Given information below:

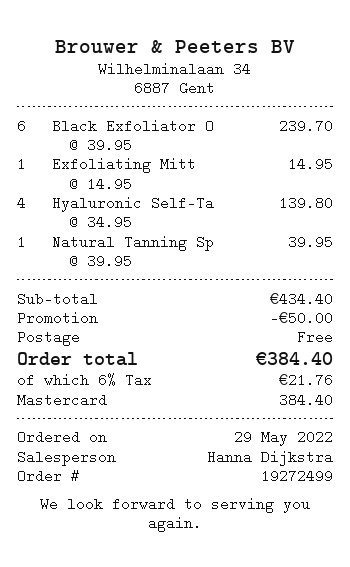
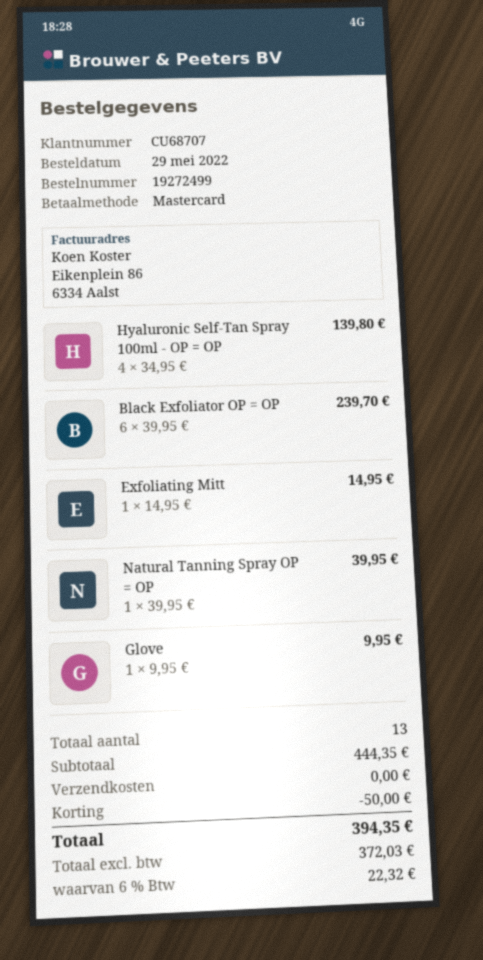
Glove: none -> 1 x 9.95 = 9.95
subtotal: 434.40 -> 444.35
tax: 6% = 21.76 -> 6% = 22.32
total: 384.40 -> 394.35

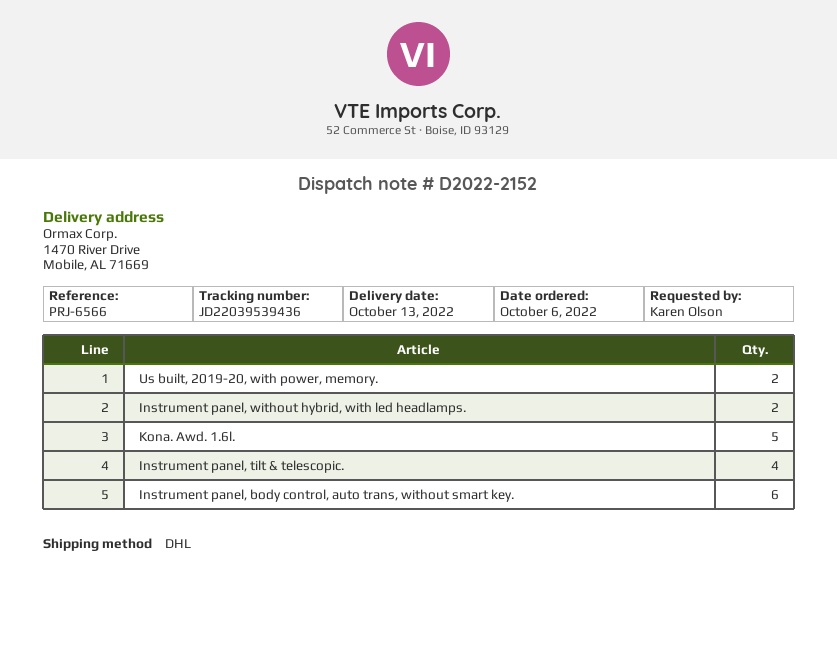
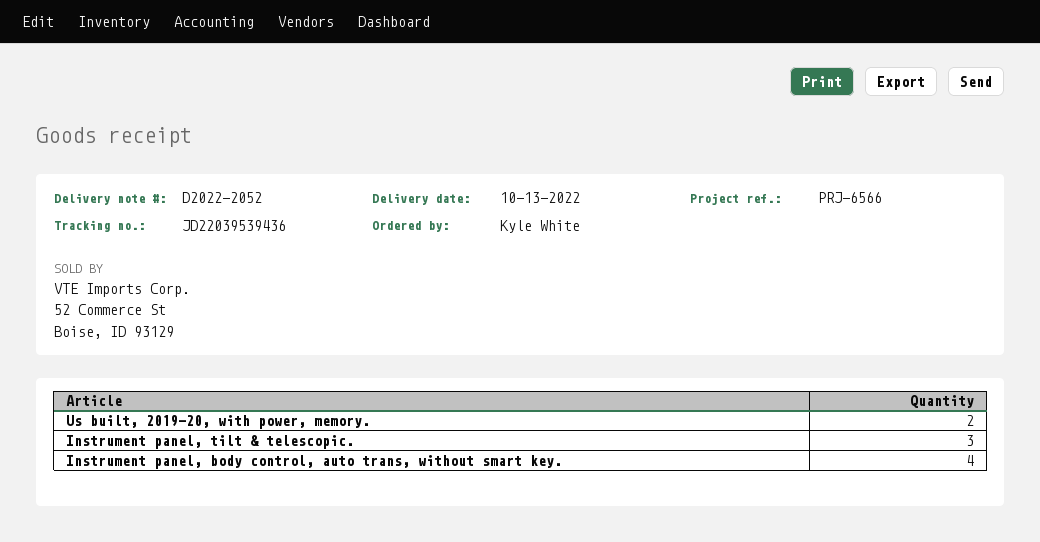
delivery note number: D2022-2152 -> D2022-2052
ordered by: Karen Olson -> Kyle White
Instrument panel, without hybrid, with led headlamps.: 2 -> none
Kona. Awd. 1.6l.: 5 -> none
Instrument panel, tilt & telescopic.: 4 -> 3
Instrument panel, body control, auto trans, without smart key.: 6 -> 4

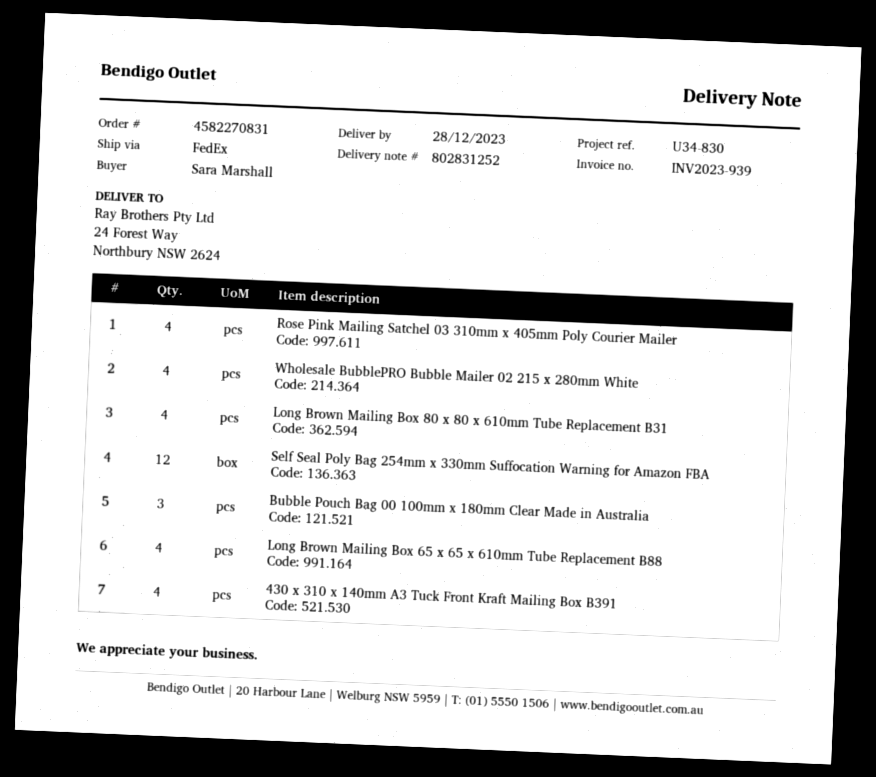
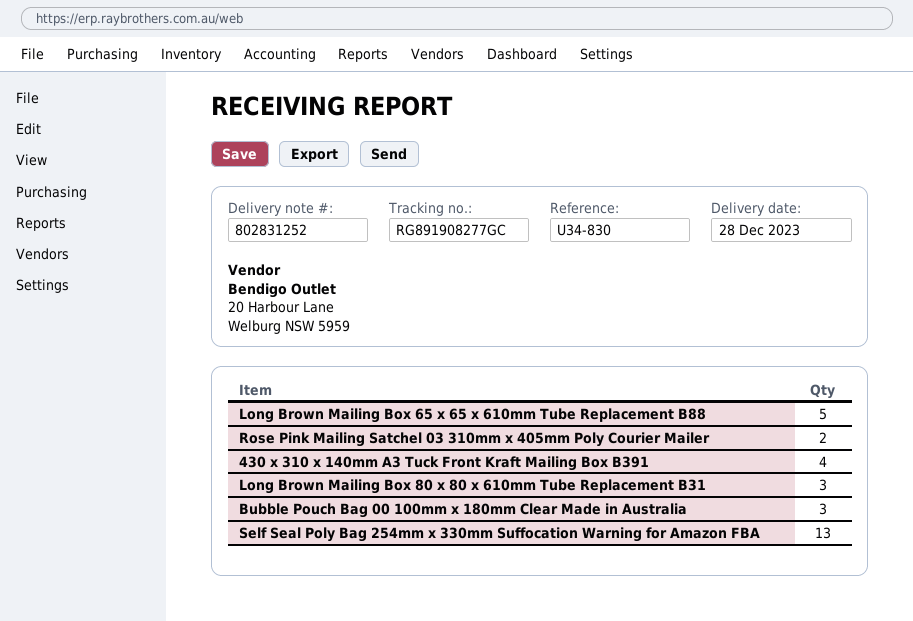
Rose Pink Mailing Satchel 03 310mm x 405mm Poly Courier Mailer: 4 -> 2
Wholesale BubblePRO Bubble Mailer 02 215 x 280mm White: 4 -> none
Long Brown Mailing Box 80 x 80 x 610mm Tube Replacement B31: 4 -> 3
Self Seal Poly Bag 254mm x 330mm Suffocation Warning for Amazon FBA: 12 -> 13
Long Brown Mailing Box 65 x 65 x 610mm Tube Replacement B88: 4 -> 5

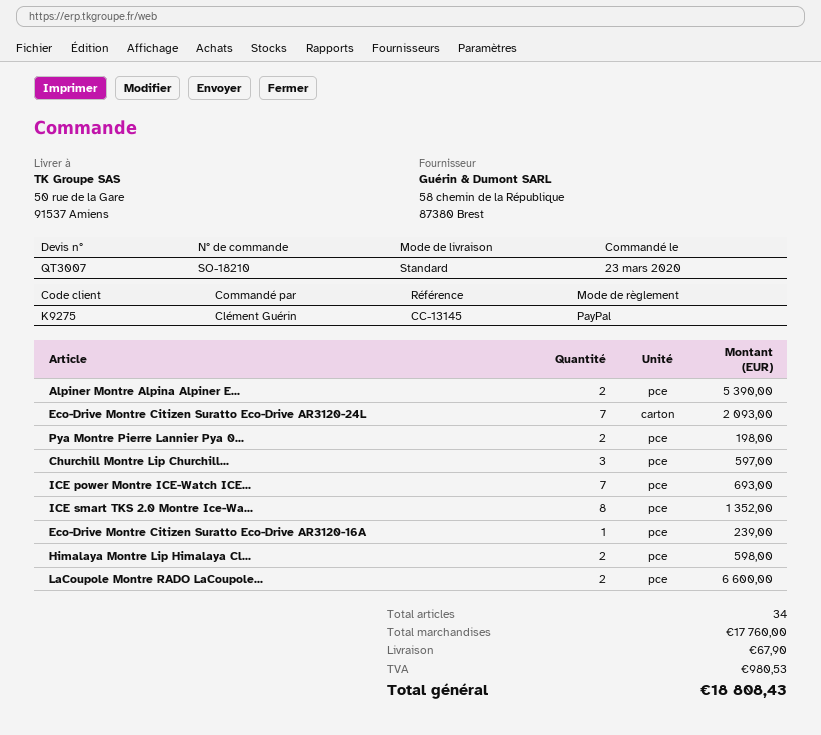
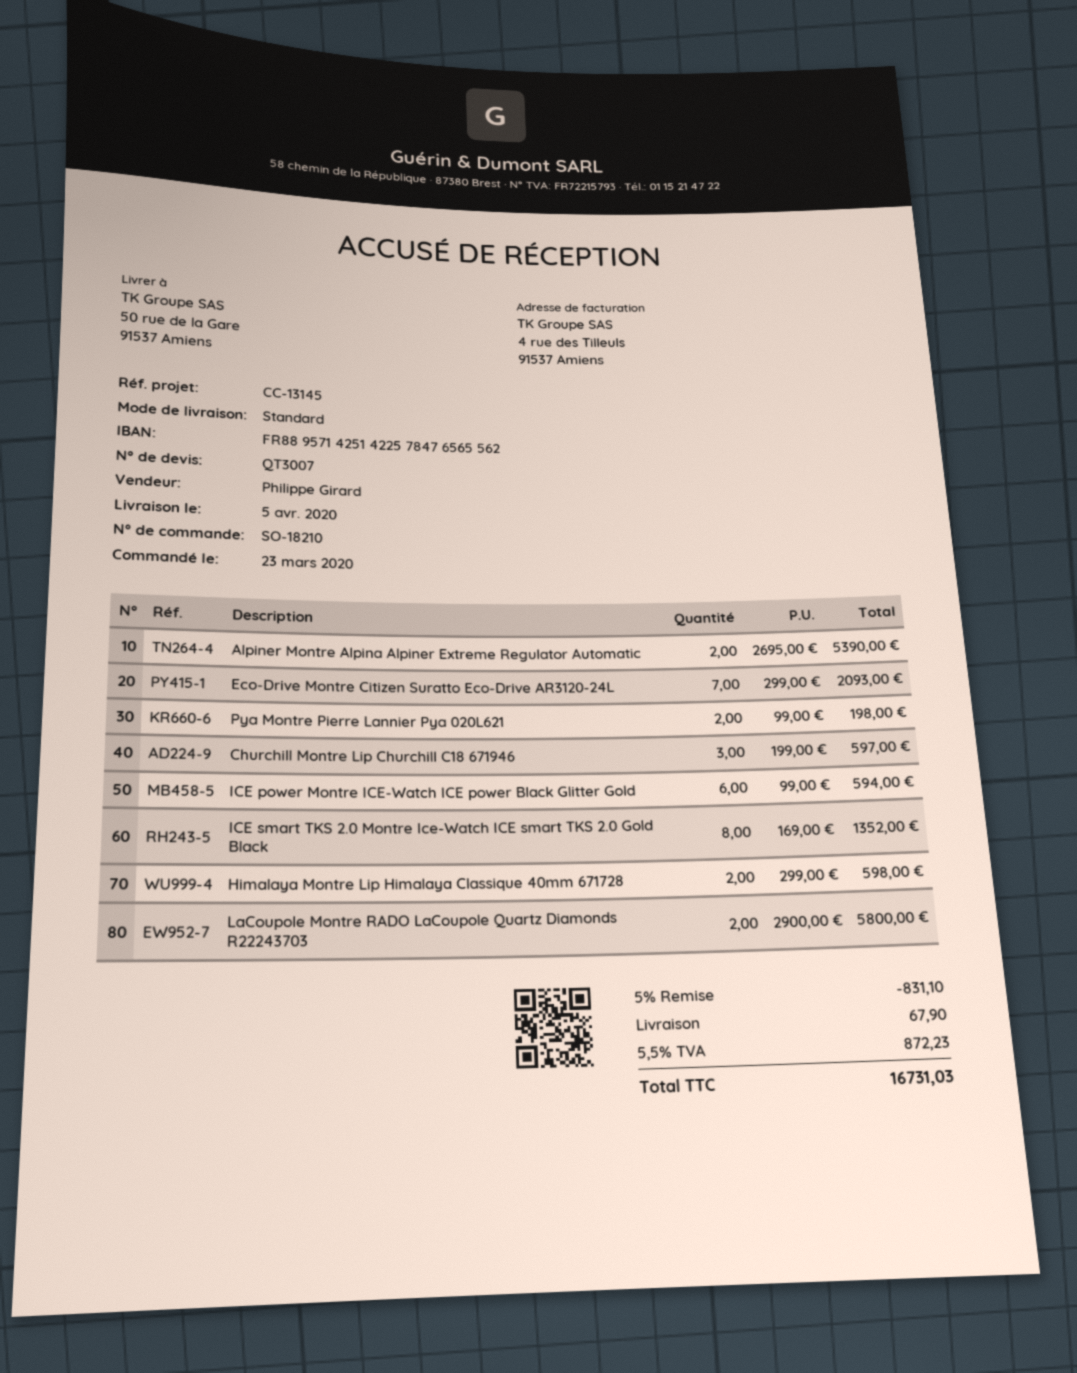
ICE power Montre ICE-Watch ICE...: 7 for 693.00 -> 6 for 594.00
Eco-Drive Montre Citizen Suratto Eco-Drive AR3120-16A: 1 for 239.00 -> none
LaCoupole Montre RADO LaCoupole...: 2 for 6600.00 -> 2 for 5800.00
discount: none -> 5% = 831.10
tax: 980.53 -> 872.23
total: 18808.43 -> 16731.03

End of Given information.

Pictures do not go in the copy. Write out exactly the lines from the line containing "Rose Pink Mailing" through the last line of the listing.

Rose Pink Mailing Satchel 03 310mm x 405mm Poly Courier Mailer: 4 -> 2
Wholesale BubblePRO Bubble Mailer 02 215 x 280mm White: 4 -> none
Long Brown Mailing Box 80 x 80 x 610mm Tube Replacement B31: 4 -> 3
Self Seal Poly Bag 254mm x 330mm Suffocation Warning for Amazon FBA: 12 -> 13
Long Brown Mailing Box 65 x 65 x 610mm Tube Replacement B88: 4 -> 5

ICE power Montre ICE-Watch ICE...: 7 for 693.00 -> 6 for 594.00
Eco-Drive Montre Citizen Suratto Eco-Drive AR3120-16A: 1 for 239.00 -> none
LaCoupole Montre RADO LaCoupole...: 2 for 6600.00 -> 2 for 5800.00
discount: none -> 5% = 831.10
tax: 980.53 -> 872.23
total: 18808.43 -> 16731.03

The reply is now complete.